À l’époque, ici au Québec, la réception de ces films a été empreinte d’homophobie. Il y a eu beaucoup de critiques sur le fait de montrer de cette manière l’homosexualité, et de mettre de l’avant une femme noire. J’en parle beaucoup dans le livre, c’est la question centrale. L’idée c’était aussi de voir comment l’apparition de personnages LGBTQ au cinéma affecte le microcosme social, et à quel point le cinéma peut avoir un rôle précurseur.
Quel regard portez-vous sur les représentations des personnes LGBTQ dans le cinéma et les séries contemporains? A-t-on réellement évolué?

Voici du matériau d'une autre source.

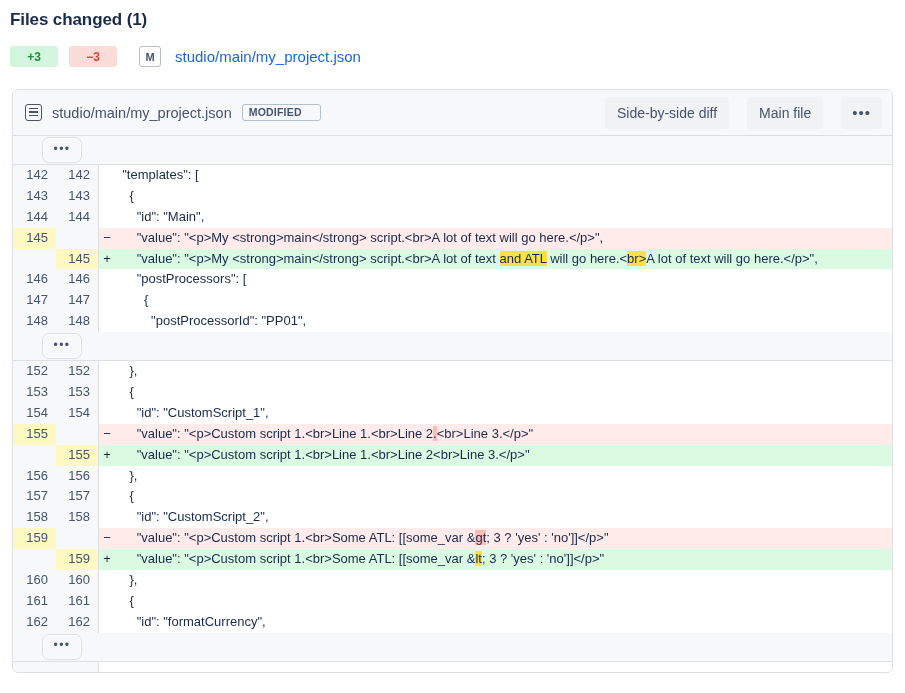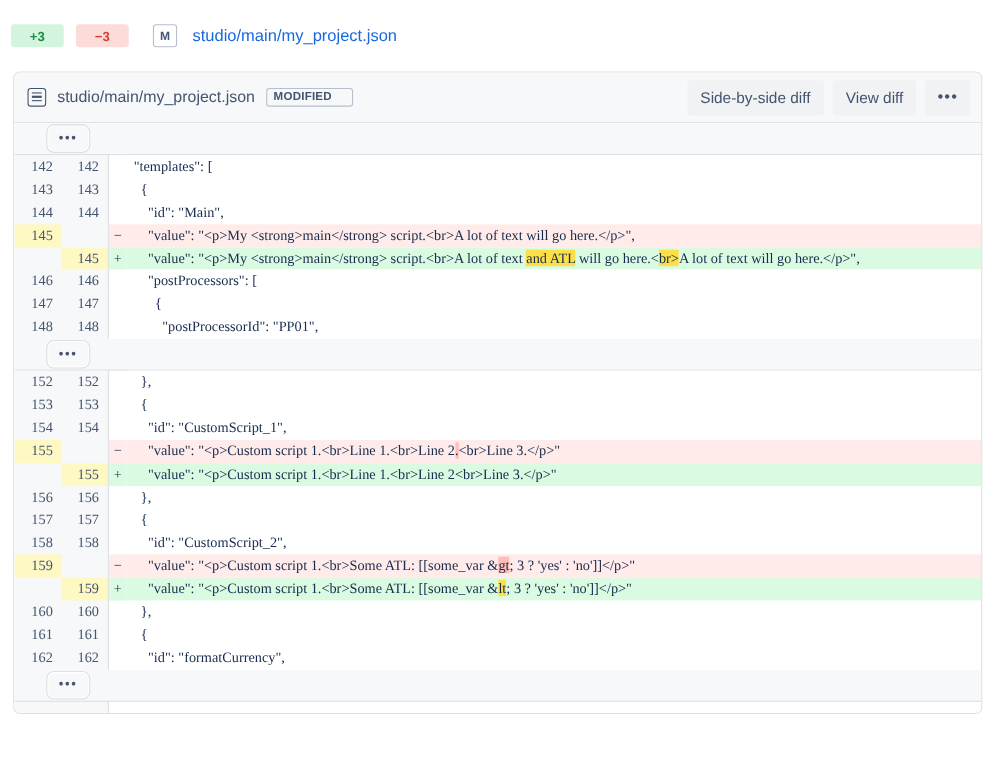"Files changed (1)" div.summary-title { html: none -> <div>Files changed (1)</div> }
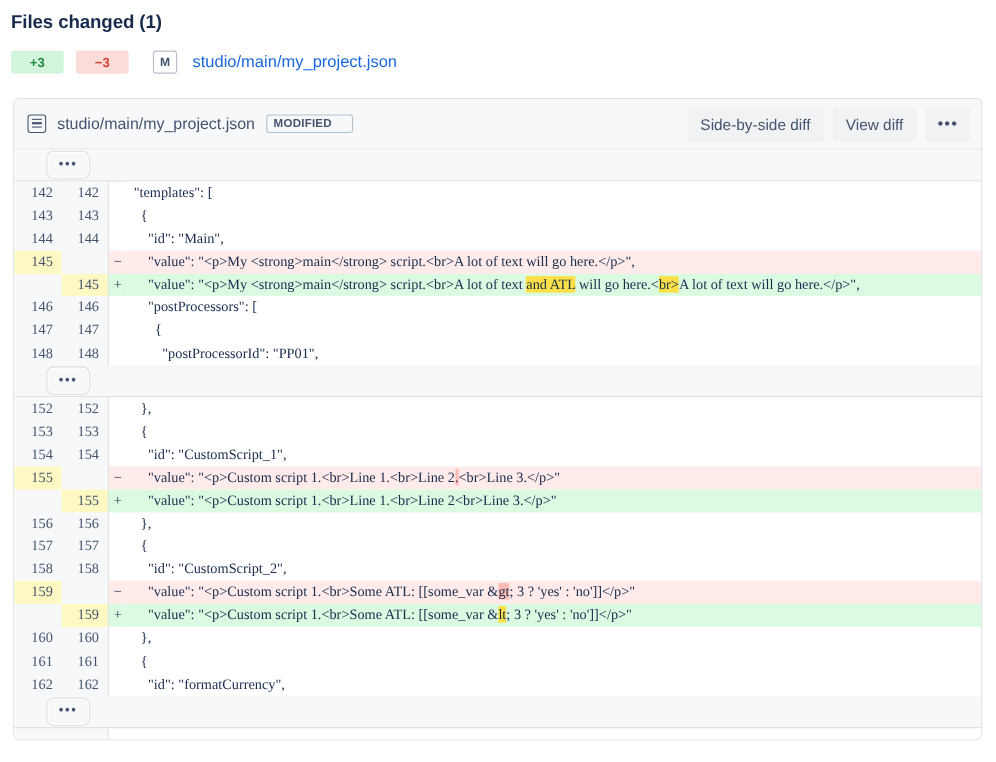"Side-by-side diff" .header-actions { gap: 8px -> 18px }
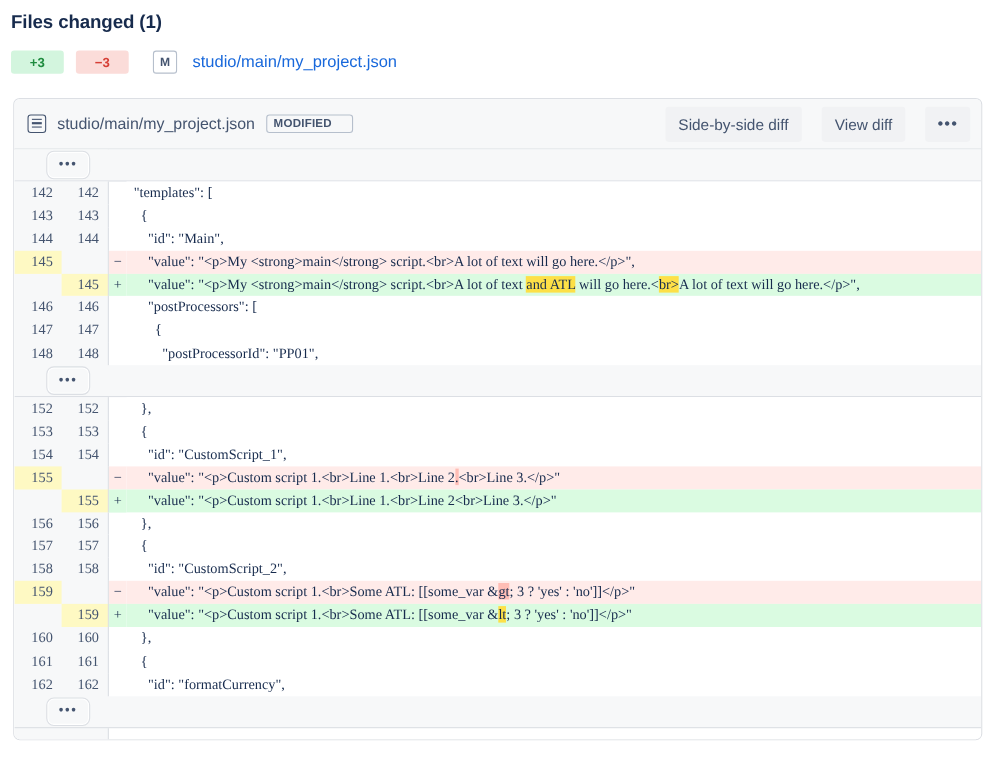"View diff" button.hbtn { text: View diff -> Main file }
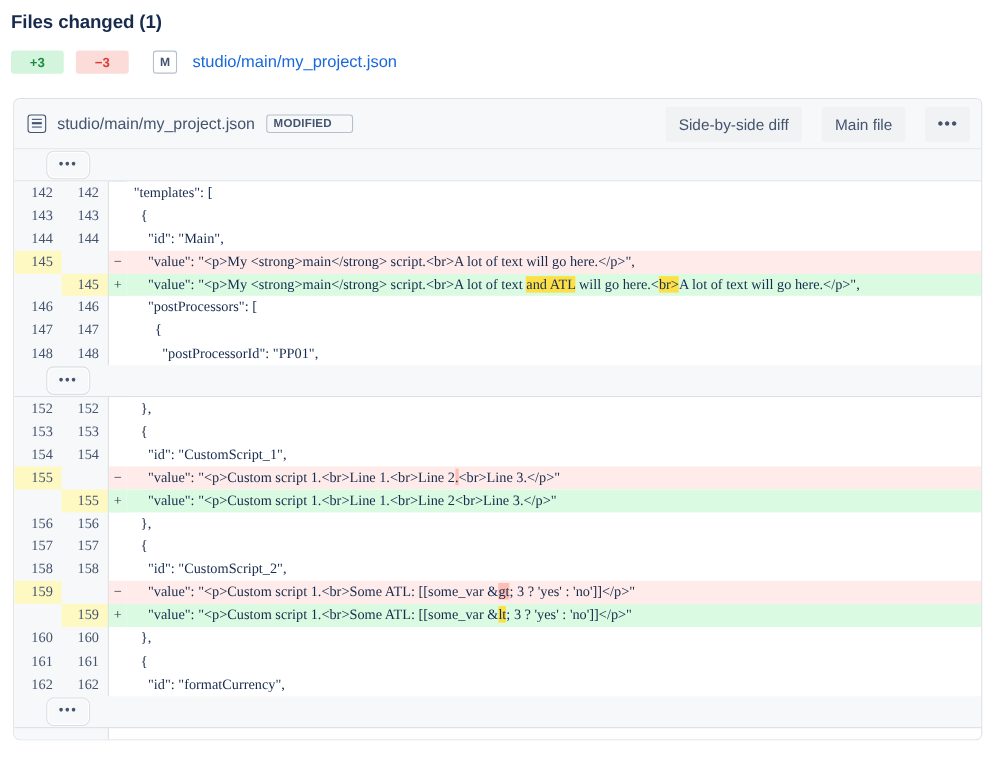"142" .row { font-family: Liberation Serif, serif -> Liberation Sans, sans-serif }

Les représentations des personnages LGBTQ, que ce soit au cinéma puis surtout dans les séries qui sont très nombreuses, a vraiment changé au cours des cinq dernières années. Il y a une profusion. Je pense que ce qui est intéressant, c’est qu’on a une grande diversité des représentations LGBTQ. La plupart des groupes sont représentés, même si ce n’est pas forcément à force égale. Les femmes et notamment les lesbiennes restent des représentations beaucoup plus marginales; ce ne sont pas elles qui ont les rôles principaux. Cela dit, je trouve que quand on regarde le cinéma québécois, il y a de plus en plus de cinéastes comme Xavier Dolan qui changent les représentations LGBTQ. Clairement, la question n’est plus celle du coming out.
Le livre de Julie Vaillancourt, À tout prendre et Il était une fois dans l’Est, aux éditions McGill-Queen’s, est en vente dans les librairies d’Ahuntsic-Cartierville, ainsi que sur les plateformes de vente en ligne.